## Dataset records
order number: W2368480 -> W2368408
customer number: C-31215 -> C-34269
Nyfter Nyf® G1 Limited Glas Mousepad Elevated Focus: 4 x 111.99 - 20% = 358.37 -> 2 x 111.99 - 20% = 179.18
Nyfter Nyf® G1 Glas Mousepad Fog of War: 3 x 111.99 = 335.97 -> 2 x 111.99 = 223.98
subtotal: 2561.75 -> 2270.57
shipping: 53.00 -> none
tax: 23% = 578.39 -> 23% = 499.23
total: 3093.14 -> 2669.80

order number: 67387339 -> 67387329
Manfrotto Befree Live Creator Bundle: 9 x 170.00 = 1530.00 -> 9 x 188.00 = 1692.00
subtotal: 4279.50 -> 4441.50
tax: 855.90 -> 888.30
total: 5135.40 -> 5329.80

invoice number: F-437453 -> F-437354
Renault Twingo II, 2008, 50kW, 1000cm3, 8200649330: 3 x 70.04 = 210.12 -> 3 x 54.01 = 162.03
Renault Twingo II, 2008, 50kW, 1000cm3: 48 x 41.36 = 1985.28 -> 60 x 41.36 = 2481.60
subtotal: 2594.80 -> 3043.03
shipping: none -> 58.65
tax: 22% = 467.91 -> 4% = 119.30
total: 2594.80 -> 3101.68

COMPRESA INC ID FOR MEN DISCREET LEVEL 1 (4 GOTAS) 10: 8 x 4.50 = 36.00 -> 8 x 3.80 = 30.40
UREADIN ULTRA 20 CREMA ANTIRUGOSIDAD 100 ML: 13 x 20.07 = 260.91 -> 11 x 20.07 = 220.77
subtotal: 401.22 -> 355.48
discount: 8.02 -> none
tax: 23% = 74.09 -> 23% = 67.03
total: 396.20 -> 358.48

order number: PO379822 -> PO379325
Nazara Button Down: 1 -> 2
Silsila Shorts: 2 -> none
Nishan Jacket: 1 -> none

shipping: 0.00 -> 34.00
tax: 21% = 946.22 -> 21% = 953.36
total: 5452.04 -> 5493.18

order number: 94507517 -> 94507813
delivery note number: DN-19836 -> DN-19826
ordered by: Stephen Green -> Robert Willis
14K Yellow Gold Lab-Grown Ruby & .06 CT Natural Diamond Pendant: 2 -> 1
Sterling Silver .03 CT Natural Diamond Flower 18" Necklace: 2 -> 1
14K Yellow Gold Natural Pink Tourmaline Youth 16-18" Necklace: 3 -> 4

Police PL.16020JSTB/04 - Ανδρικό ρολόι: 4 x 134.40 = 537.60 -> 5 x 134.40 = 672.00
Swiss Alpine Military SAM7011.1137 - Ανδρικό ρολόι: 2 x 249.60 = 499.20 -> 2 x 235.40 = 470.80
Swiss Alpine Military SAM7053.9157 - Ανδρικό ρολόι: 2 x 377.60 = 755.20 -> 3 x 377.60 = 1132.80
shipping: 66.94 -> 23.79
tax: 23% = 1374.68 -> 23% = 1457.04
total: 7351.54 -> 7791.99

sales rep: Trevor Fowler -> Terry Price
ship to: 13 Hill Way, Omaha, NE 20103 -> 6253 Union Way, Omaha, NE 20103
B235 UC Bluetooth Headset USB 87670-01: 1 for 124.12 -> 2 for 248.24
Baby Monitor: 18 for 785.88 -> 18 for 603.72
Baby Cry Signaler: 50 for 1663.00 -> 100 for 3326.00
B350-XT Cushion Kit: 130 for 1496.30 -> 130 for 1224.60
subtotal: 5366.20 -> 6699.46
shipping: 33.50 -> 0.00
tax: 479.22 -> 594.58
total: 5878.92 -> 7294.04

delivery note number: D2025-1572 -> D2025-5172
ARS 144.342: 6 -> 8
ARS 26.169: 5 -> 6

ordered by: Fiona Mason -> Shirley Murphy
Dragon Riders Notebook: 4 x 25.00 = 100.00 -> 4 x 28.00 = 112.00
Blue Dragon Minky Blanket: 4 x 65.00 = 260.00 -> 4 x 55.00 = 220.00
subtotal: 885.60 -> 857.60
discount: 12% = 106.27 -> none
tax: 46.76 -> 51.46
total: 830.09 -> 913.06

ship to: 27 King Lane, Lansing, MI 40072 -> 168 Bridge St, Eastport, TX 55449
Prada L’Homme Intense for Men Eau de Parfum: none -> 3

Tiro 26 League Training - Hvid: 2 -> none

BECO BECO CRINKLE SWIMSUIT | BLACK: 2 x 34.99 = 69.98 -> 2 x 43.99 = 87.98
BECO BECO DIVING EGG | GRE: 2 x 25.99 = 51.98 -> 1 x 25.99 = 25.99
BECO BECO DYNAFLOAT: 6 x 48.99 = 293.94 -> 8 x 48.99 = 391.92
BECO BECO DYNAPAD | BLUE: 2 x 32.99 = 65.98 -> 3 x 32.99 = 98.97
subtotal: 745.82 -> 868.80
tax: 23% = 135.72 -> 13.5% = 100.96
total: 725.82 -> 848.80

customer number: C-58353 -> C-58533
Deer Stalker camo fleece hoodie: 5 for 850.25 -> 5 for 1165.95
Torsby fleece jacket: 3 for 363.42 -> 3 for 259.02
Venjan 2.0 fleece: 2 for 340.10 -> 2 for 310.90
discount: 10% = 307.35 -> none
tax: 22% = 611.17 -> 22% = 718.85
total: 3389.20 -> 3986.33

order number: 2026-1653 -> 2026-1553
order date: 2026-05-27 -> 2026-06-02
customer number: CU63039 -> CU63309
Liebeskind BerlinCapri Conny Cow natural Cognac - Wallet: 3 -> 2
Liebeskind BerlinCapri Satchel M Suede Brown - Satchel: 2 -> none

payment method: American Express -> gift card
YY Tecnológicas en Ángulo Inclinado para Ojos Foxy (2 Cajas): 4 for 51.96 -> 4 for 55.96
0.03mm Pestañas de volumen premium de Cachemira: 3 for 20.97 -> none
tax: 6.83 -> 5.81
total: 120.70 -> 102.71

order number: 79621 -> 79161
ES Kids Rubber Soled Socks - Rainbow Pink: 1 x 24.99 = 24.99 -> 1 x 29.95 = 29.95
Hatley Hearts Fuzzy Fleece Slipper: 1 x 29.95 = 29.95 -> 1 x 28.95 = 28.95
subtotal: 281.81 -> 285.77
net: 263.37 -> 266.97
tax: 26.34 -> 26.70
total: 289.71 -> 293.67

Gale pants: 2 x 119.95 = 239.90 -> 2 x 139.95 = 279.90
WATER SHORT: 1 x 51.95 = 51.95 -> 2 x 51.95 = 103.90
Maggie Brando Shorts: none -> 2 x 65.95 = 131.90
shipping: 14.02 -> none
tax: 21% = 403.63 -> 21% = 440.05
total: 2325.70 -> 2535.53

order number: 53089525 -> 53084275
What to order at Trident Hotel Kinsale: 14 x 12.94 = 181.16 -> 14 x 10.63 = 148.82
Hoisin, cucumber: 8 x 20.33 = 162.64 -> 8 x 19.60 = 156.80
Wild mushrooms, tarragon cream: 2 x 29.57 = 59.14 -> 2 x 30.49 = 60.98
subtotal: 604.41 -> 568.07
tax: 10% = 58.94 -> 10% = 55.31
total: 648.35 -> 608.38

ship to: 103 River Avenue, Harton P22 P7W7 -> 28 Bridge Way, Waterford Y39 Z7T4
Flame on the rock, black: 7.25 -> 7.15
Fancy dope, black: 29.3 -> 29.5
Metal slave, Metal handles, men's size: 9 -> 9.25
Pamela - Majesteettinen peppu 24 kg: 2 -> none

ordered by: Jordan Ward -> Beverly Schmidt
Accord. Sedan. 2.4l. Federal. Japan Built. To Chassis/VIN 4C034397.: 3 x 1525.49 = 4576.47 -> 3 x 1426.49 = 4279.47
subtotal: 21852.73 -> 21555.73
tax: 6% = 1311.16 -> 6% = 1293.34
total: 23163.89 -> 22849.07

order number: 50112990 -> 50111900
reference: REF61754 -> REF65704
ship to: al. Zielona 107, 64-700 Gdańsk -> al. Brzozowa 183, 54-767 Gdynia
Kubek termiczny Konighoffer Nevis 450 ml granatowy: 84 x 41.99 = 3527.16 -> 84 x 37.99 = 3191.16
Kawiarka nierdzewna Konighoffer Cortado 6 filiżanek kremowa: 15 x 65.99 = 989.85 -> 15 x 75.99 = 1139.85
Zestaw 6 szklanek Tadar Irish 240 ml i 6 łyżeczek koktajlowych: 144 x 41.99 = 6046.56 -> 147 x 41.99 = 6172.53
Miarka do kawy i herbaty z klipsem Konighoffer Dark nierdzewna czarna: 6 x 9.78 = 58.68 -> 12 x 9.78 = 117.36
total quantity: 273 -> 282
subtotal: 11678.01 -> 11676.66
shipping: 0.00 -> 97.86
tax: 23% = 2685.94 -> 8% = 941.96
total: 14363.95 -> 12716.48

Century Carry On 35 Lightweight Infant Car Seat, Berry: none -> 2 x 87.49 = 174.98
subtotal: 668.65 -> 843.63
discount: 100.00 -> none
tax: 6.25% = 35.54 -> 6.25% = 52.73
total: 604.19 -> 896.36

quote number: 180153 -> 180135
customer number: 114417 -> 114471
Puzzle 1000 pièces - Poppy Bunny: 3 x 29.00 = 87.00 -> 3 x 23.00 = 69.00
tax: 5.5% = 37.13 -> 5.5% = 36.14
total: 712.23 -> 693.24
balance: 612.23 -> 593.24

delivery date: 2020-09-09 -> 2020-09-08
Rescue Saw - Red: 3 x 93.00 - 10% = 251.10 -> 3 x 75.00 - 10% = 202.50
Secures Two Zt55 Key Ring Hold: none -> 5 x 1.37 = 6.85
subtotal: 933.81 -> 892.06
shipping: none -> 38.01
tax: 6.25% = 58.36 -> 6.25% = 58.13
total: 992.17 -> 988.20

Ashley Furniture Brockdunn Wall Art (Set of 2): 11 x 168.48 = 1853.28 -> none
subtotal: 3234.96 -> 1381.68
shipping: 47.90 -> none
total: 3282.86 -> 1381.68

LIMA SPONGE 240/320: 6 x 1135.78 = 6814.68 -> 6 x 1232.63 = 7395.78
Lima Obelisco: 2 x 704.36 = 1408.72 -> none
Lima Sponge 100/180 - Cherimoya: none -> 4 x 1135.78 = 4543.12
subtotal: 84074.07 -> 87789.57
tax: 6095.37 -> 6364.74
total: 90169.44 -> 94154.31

## Task to complete
Go over the records above and tally the lines with the word "nierdzewna" in them. Give the number alone.

## Solution to this task
2